• EXERCISE REQUIREMENTS: When you restate the entries that follow, keep every word exactly and drop the pictures.

• MATERIAL PROVIDED:
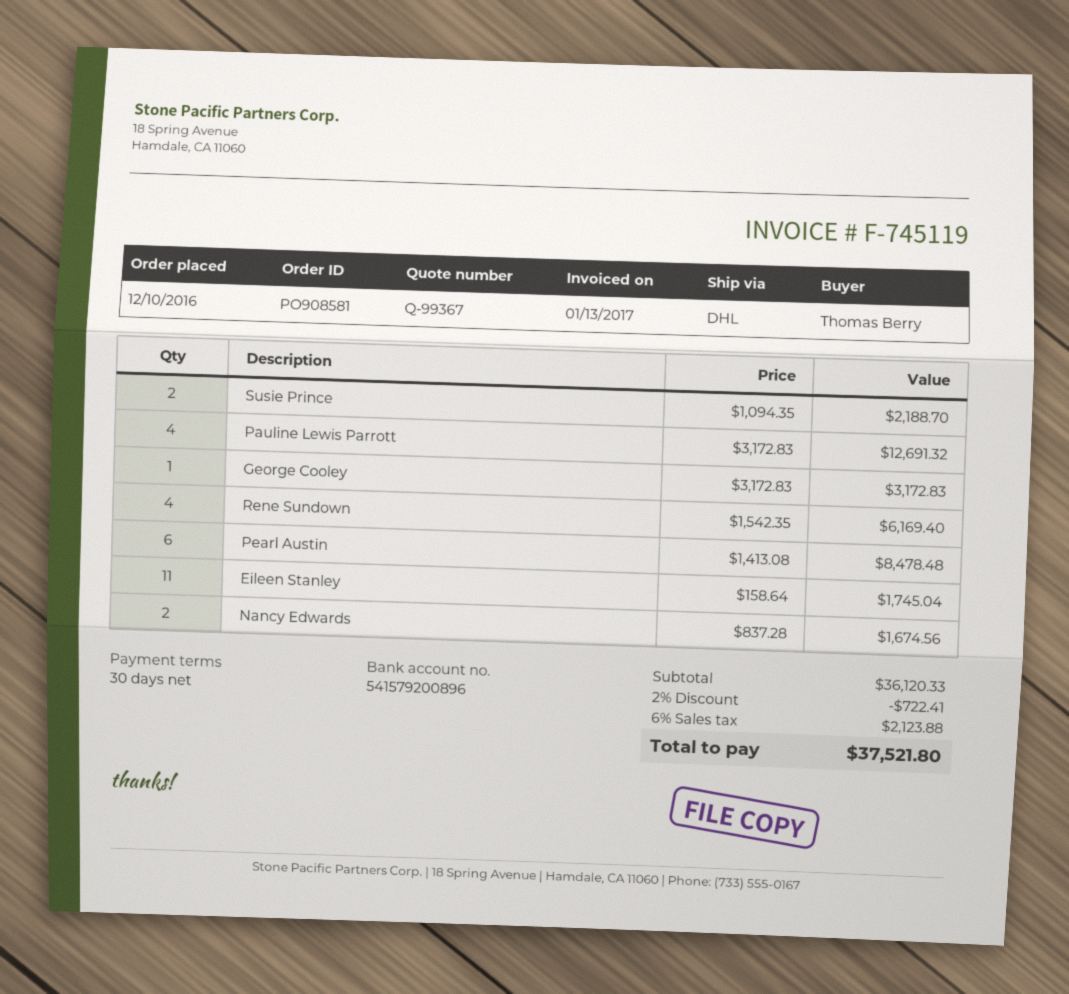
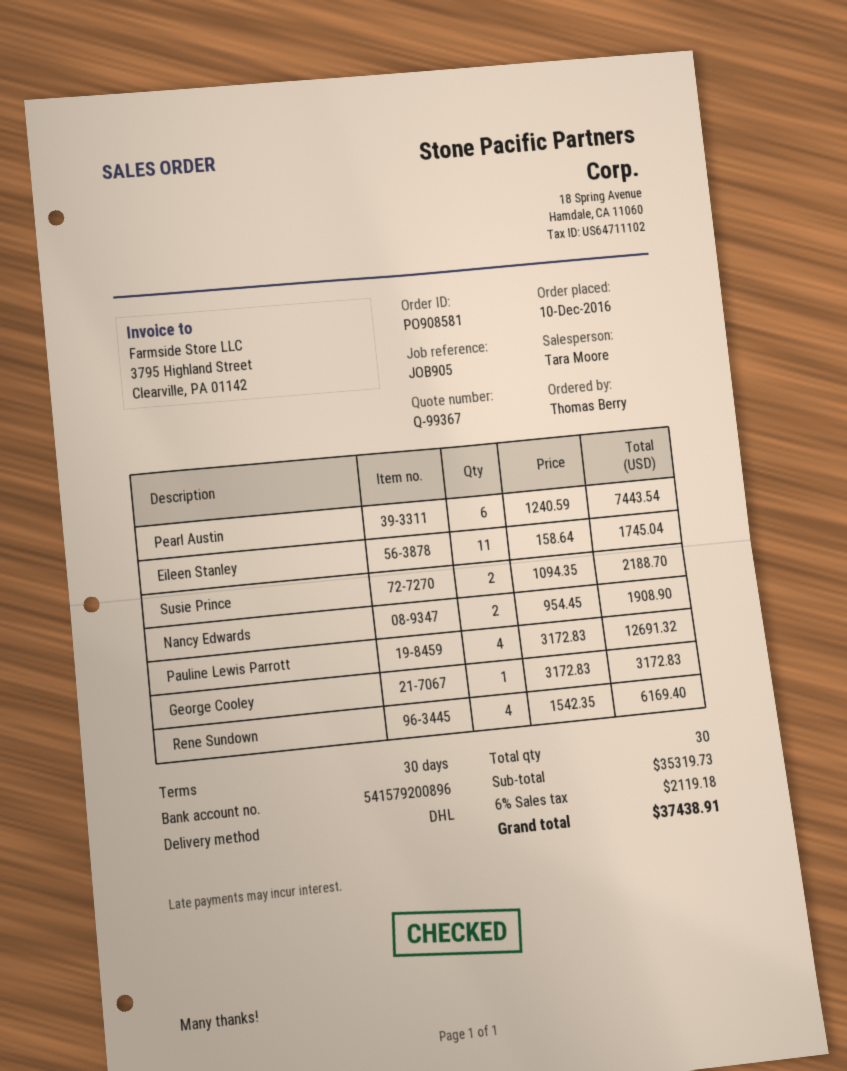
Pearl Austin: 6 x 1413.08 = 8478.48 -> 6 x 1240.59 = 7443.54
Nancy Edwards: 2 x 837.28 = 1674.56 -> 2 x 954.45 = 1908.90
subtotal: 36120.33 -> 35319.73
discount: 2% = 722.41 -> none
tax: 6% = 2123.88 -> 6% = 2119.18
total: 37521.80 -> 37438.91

• EXERCISE RESPONSE:
Pearl Austin: 6 x 1413.08 = 8478.48 -> 6 x 1240.59 = 7443.54
Nancy Edwards: 2 x 837.28 = 1674.56 -> 2 x 954.45 = 1908.90
subtotal: 36120.33 -> 35319.73
discount: 2% = 722.41 -> none
tax: 6% = 2123.88 -> 6% = 2119.18
total: 37521.80 -> 37438.91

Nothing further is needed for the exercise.